Neural Prolotherapy is considered safe when administered by a properly trained physician. In fact, the solution (D5W) is the same solution used in IV bags in emergency rooms and hospitals. Injections are done under sterile conditions with minimal risk of infection. While uncommon, possible adverse effects include local swelling, bruising and mild temporary pain.
While each case is unique and treated on an individual basis, most patients respond to 5-8 treatments depending on how long the injury has been present as well as the degree of the damage. Treatments are typically spaced 1-2 weeks apart.
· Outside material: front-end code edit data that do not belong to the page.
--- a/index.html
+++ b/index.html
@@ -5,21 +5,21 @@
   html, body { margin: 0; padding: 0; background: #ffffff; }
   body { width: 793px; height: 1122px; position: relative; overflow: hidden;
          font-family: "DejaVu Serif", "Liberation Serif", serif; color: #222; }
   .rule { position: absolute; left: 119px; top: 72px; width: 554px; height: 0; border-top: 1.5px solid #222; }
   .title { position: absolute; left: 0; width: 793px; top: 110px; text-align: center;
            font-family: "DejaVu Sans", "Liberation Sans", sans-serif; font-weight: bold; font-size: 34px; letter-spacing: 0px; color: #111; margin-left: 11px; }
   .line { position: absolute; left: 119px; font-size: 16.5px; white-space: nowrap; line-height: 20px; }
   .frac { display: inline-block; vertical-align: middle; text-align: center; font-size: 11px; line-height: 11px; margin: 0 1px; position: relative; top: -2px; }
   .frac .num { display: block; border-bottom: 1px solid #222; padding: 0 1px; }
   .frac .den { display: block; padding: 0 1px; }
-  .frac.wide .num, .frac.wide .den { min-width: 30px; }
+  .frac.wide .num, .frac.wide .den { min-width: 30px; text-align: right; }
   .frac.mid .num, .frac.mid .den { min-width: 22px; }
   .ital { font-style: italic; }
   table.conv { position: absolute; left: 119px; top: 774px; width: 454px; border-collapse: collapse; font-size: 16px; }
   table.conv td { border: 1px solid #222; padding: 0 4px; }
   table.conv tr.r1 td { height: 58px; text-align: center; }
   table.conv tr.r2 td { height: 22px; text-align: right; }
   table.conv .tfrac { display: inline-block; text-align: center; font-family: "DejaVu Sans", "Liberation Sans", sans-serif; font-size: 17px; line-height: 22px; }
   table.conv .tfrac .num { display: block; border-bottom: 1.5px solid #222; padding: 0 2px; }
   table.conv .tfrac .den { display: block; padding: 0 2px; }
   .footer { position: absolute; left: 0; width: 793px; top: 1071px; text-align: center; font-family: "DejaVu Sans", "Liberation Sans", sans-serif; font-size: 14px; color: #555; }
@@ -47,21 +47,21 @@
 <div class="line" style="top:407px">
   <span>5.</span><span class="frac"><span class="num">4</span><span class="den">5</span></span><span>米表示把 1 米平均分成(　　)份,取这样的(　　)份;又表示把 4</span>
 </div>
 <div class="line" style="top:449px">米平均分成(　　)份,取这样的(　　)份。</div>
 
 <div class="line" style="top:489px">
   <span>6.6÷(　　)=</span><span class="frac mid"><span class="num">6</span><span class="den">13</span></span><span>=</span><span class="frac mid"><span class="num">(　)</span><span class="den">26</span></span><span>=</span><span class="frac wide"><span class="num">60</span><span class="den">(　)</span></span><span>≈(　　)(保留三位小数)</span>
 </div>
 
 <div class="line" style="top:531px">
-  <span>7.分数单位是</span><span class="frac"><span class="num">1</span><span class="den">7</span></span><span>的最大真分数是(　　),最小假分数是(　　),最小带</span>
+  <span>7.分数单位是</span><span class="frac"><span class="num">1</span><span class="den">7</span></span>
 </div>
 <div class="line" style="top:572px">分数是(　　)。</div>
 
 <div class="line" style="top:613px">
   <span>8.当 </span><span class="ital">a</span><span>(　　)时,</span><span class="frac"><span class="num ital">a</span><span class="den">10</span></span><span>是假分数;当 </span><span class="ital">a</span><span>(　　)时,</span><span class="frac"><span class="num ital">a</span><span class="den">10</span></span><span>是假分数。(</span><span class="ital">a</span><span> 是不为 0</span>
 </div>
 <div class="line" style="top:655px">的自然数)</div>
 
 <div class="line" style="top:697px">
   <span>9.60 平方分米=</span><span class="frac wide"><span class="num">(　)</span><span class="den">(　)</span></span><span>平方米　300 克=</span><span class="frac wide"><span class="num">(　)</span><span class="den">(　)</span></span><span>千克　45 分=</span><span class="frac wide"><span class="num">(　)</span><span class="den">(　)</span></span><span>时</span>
Most patients notice an immediate reduction of pain immediately after the first injection. This initial analgesic effect may last anywhere between hours to days. Pain is generally reduced by 10-20% with each subsequent treatment as the tissue is progressively healed.
Neural Prolotherapy is generally very well tolerated, even without local anesthetic which is generally required for other types of injections. The injections are administered with very small and short needles just beneath the surface of the skin. Multiple injections are performed along the course of subcutaneous nerves. Some points may result in mild discomfort, and cold spray can be used to make the patient more comfortable.
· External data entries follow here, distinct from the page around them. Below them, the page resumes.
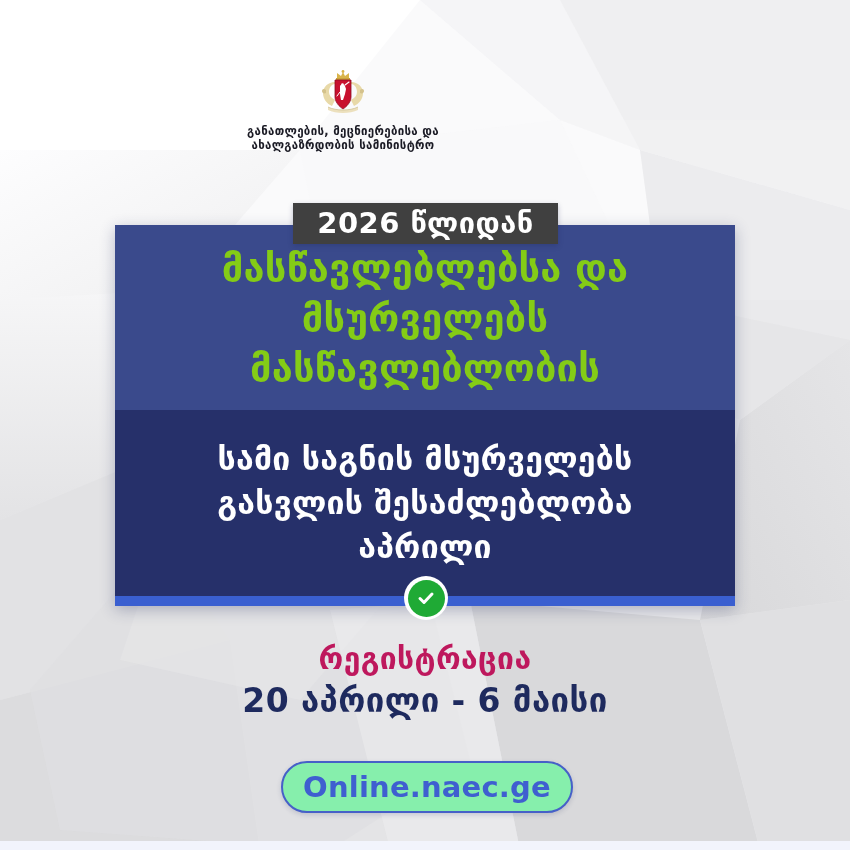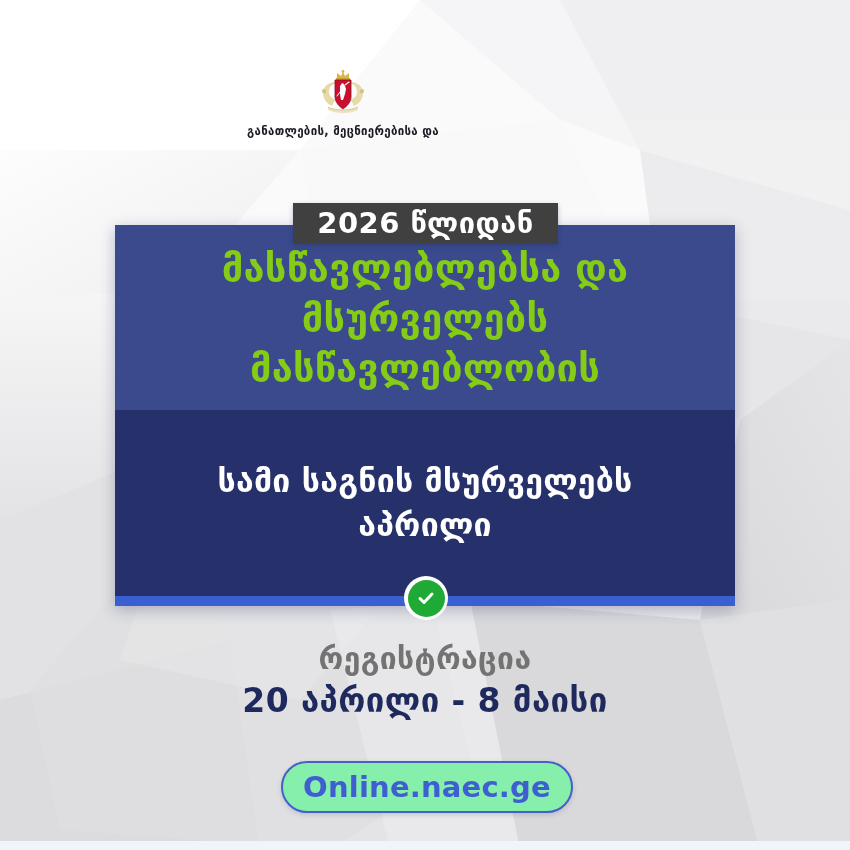--- a/index.html
+++ b/index.html
@@ -159,21 +159,21 @@
   }
   
   #registration {
     position: absolute;
     left: 0;
     top: 640px;
     width: 850px;
     text-align: center;
   }
   #reg-label {
-    color: #737373;
+    color: #be185d;
     font-size: 30px;
     font-weight: bold;
     line-height: 38px;
     letter-spacing: 0.4px;
   }
   #reg-dates {
     color: #1e2a5e;
     font-size: 33px;
     font-weight: bold;
     line-height: 42px;
@@ -266,49 +266,51 @@
 
       <path d="M22 16 C23 14 26 14 27 16 L28 19 L27 24 L25 30 L23 30 L22 24 Z" fill="#ffffff"></path>
       <path d="M27 15 L31 12" stroke="#ffffff" stroke-width="1.1" stroke-linecap="round"></path>
       <path d="M22 22 L19 26" stroke="#ffffff" stroke-width="1" stroke-linecap="round"></path>
       <circle cx="24.5" cy="14.5" r="1.3" fill="#ffffff"></circle>
 
       <path d="M10 37 C18 41 32 41 40 37 L40 40 C32 44 18 44 10 40 Z" fill="#ece0bd"></path>
       <path d="M10 37 C18 41 32 41 40 37" fill="none" stroke="#cbbd90" stroke-width="0.7"></path>
     </svg>
     <div class="ministry-line">განათლების, მეცნიერებისა და</div>
+    <div class="ministry-line">ახალგაზრდობის სამინისტრო</div>
   </div>
 
   <div id="year-badge">
     <span id="year-badge-text">2026 წლიდან</span>
   </div>
 
   <div id="panel">
     <div id="panel-top">
       <div class="headline-line">მასწავლებლებსა და</div>
       <div class="headline-line">მსურველებს</div>
       <div class="headline-line">მასწავლებლობის</div>
     </div>
     <div id="panel-bottom">
       <div class="subhead-line">სამი საგნის მსურველებს</div>
+      <div class="subhead-line">გასვლის შესაძლებლობა</div>
       <div class="subhead-line">აპრილი</div>
     </div>
     <div id="panel-accent-bar"></div>
   </div>
 
   <div id="check-badge">
     <div id="check-circle">
       <svg width="22" height="22" viewBox="0 0 22 22" aria-hidden="true">
         <path d="M5 11.5 L9 15.5 L17 7" fill="none" stroke="#ffffff" stroke-width="3" stroke-linecap="round" stroke-linejoin="round"></path>
       </svg>
     </div>
   </div>
 
   <div id="registration">
     <div id="reg-label">რეგისტრაცია</div>
-    <div id="reg-dates">20 აპრილი - 8 მაისი</div>
+    <div id="reg-dates">20 აპრილი - 6 მაისი</div>
   </div>
 
   <div id="url-pill">
     <span id="url-text">Online.naec.ge</span>
   </div>
 
 </div>
 
 </body></html>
Neural Prolotherapy solution contains either 5% Dextrose in sterile water (D5W) or 5% Mannitol in sterile water (M5W). Both Dextrose and Mannitol are sugars originally derived from a plant sources.
Neural Prolotherapy was developed by New Zealand physician Dr. John Lyftogt, who has been using this method to treat musculoskeletal injuries and various pain conditions over the last decade with outstanding results.
The theory behind Neural Prolotherapy is based on “Hilton’s Law”, named after British surgeon Dr. John Hilton. An extraordinary anatomist, Dr. Hilton noted that the nerve that innervates a joint also innervates the skin overlying that joint and the muscles that move that joint. Using this simple model, Dr. Lyftogt hypothesized that irritation to a nerve that supplies sensation to the skin over a joint may also cause dysfunction and pain to the muscles and tissue around that joint.
It has long been known that dextrose in traditional prolotherapy promotes healing in connective tissues such as ligaments and tendons. Because nerves also contain connective tissue, Dr. Lyftogt postulated that dextrose could allow for the same healing in nerves. He injected small amounts of dextrose under the skin which resulted in decreased swelling, reduced pain, and improvement of function.
Dr. Lyftogt postulated that restoration of subcutaneous nerve function (those just beneath the surface of the skin) will lead to healing in deeper structures and reduction in pain. This method to treat musculoskeletal injuries and pain conditions has been used over the last decade with outstanding results, and Neural Prolotherapy is now being taught around the world.
Neural Prolotherapy is effective in treating nerve pain associated with injuries to joints, muscles, tendons, and ligaments. Treatment areas include the neck, back, knee, shoulder, hip, elbow, wrist, hand, foot, and ankle.
Neural Prolotherapy has also been shown to be effective with chronic pain after surgical procedures such as total knee replacements and Failed Back Surgery Syndrome. These patients often find relief when other traditional treatment options have failed.
When tissue is injured, it causes a release of pro-inflammatory substances (e.g. Bradykinin, Prostaglandins) that activate a channel on nerves called the “Transient receptor potential V1” (TrpV1) cation channel, also known as the capsacin receptor. When this channel is turned on, it results in nerve release of substances that cause inflammation (substance P and calcitonin gene related peptide (CGRP)) leading to leaky blood vessels (swelling), hypersensitivity, and painful sensations.
It is postulated that dextrose and mannitol, the active ingredients of Neural Prolotherapy, bind to and inhibit the TrpV1 nerve receptors, preventing this cascade and restoring normal nerve function.